Task
In the material below, how many lines contain the word "items"? The reply must be that number alone.

Input data
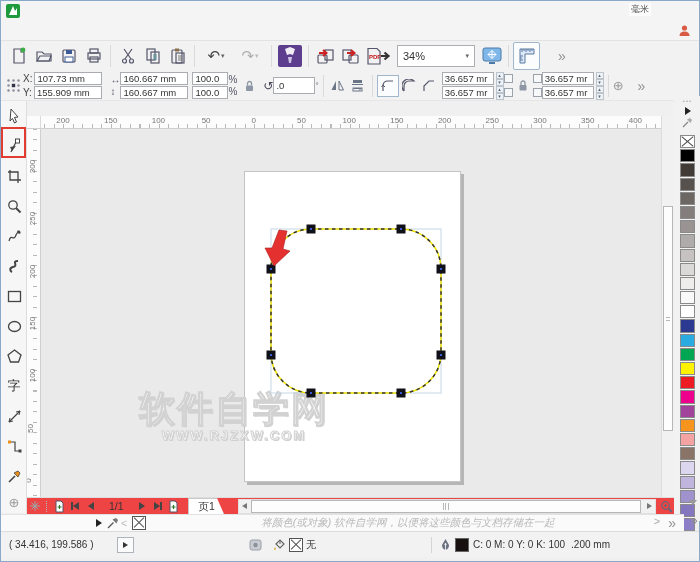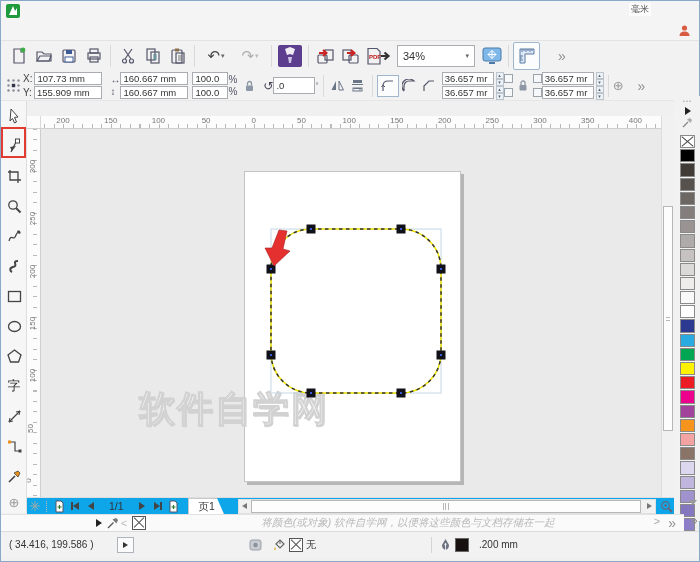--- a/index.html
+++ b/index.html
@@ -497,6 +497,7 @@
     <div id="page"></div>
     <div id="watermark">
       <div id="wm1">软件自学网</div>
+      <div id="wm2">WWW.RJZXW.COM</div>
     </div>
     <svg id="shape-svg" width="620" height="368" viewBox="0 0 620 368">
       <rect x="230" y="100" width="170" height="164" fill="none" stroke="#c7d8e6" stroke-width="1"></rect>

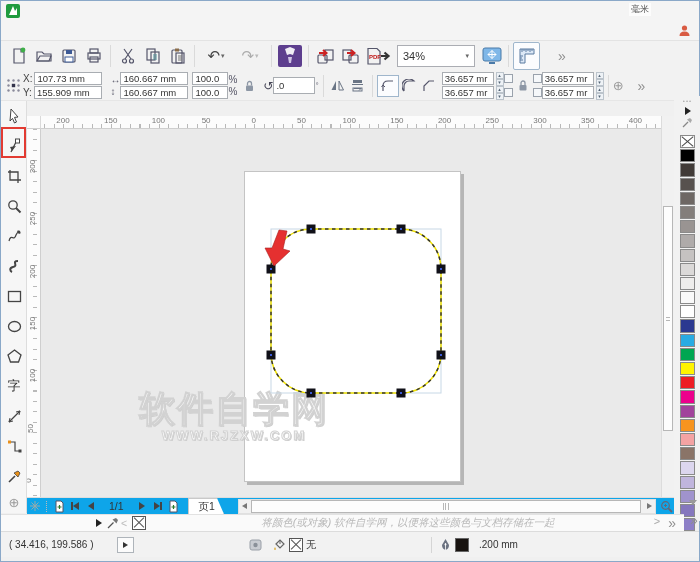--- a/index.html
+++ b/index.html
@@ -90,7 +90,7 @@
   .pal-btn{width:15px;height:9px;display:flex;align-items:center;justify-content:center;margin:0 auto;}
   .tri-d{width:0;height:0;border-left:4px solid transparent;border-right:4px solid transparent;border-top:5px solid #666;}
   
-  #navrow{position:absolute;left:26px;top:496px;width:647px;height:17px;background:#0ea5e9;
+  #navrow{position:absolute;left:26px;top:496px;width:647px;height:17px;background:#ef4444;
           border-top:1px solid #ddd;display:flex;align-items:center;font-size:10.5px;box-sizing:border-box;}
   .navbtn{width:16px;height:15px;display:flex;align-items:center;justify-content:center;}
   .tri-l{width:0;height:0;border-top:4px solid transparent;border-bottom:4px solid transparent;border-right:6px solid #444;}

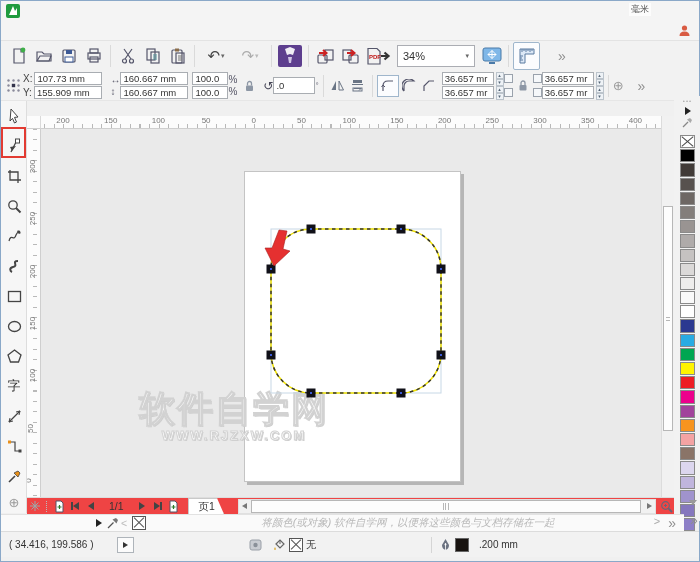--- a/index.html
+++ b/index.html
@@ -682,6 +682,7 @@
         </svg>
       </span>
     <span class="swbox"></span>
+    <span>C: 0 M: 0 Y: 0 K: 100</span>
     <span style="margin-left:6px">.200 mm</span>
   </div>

Expected answer
3